__EXERCISE__
Return the data below exactly, but only from the line containing "(648, 283) none -> (853, 298) //" through the line containing "(792, 803) none", with both of those lines included.

__INFORMATION GIVEN__
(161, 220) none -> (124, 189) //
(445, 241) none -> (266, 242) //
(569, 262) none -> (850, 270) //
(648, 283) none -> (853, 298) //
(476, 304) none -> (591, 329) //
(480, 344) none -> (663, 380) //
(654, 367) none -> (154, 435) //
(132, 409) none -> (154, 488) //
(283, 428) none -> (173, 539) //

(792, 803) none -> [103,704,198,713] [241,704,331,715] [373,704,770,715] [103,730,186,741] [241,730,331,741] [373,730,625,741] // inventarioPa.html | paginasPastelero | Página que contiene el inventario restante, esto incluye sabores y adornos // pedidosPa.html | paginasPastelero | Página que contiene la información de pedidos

* * *

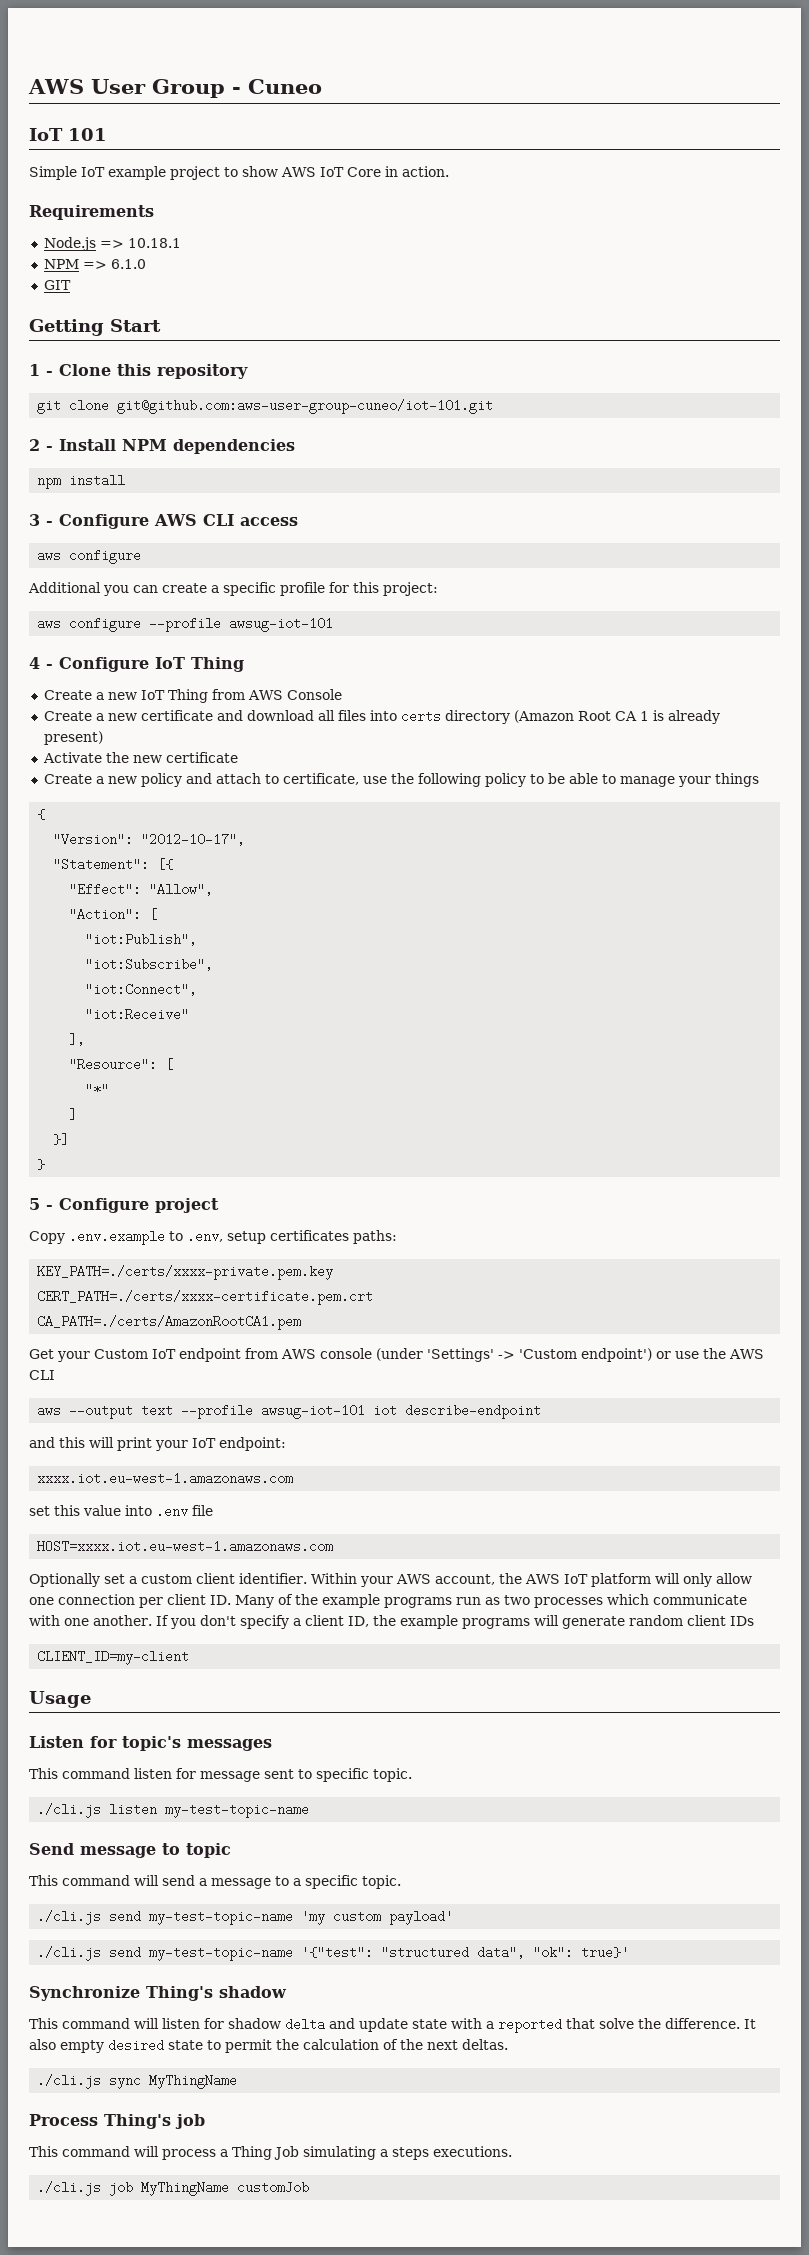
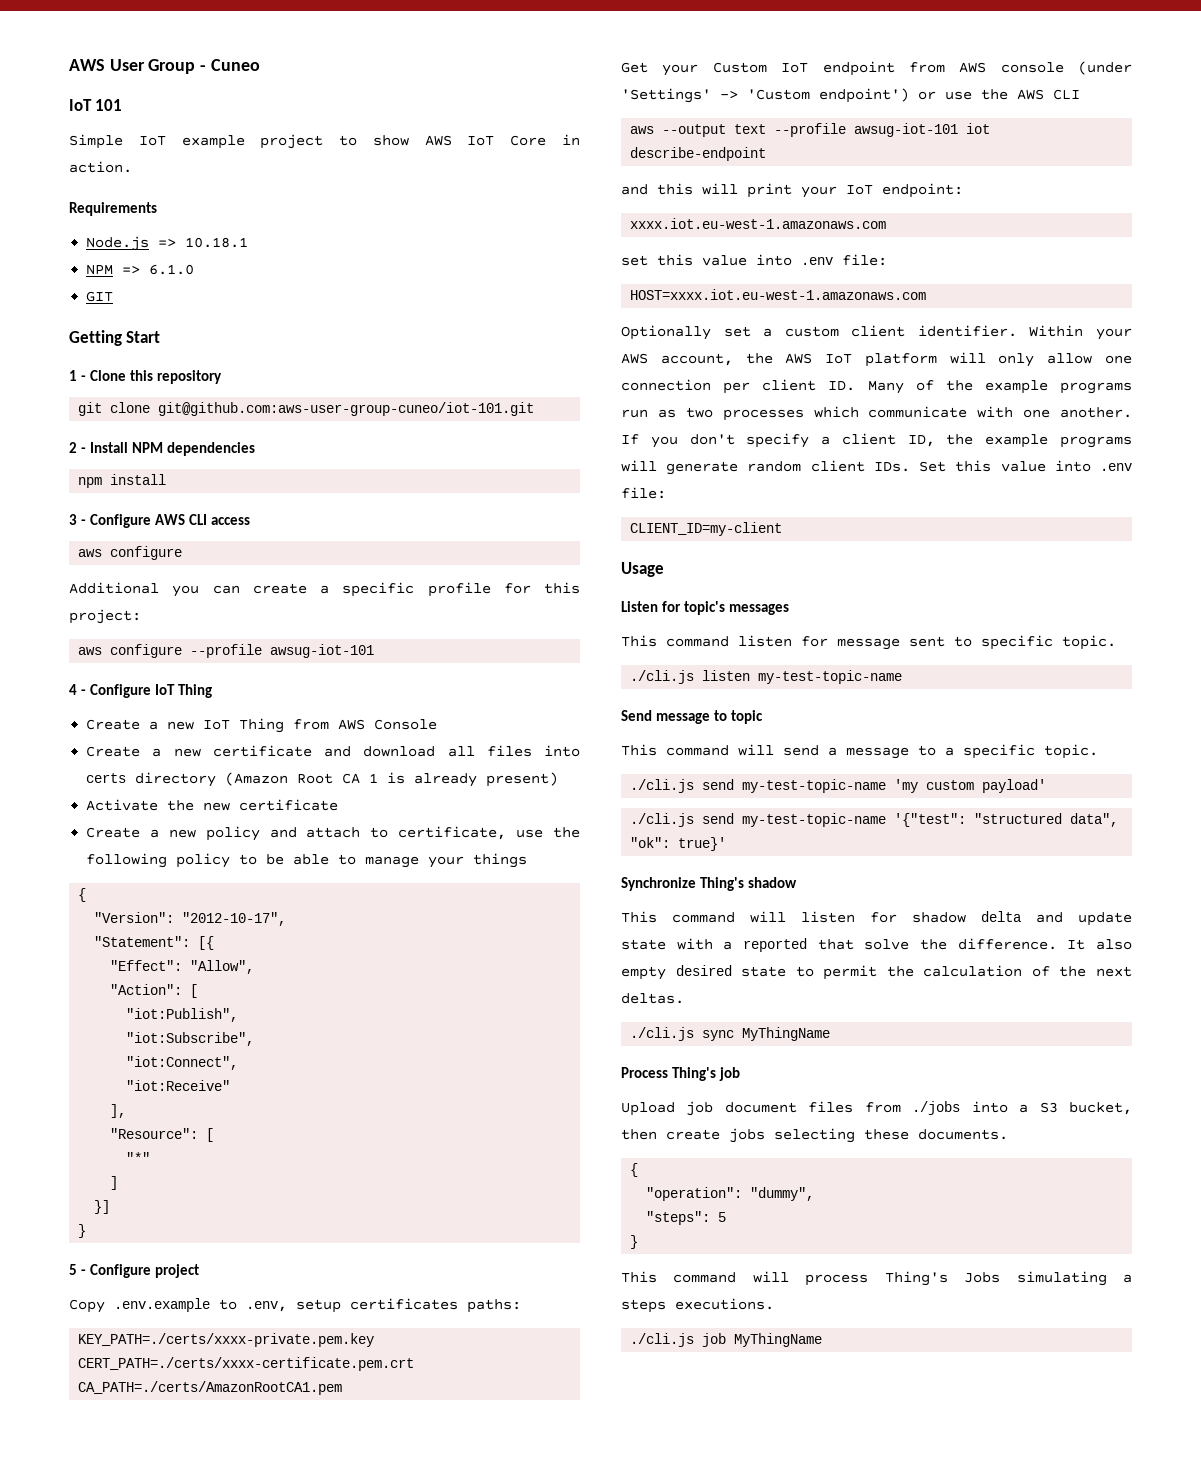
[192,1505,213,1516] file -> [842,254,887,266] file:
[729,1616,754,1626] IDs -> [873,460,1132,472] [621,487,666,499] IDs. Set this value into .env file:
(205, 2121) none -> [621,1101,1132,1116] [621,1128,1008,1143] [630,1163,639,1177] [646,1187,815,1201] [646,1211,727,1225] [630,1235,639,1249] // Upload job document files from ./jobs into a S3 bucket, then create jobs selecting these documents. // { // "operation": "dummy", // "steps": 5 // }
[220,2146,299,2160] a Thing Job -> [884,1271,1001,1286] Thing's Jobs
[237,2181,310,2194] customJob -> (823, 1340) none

__FINAL ANSWER__
(648, 283) none -> (853, 298) //
(476, 304) none -> (591, 329) //
(480, 344) none -> (663, 380) //
(654, 367) none -> (154, 435) //
(132, 409) none -> (154, 488) //
(283, 428) none -> (173, 539) //

(792, 803) none -> [103,704,198,713] [241,704,331,715] [373,704,770,715] [103,730,186,741] [241,730,331,741] [373,730,625,741] // inventarioPa.html | paginasPastelero | Página que contiene el inventario restante, esto incluye sabores y adornos // pedidosPa.html | paginasPastelero | Página que contiene la información de pedidos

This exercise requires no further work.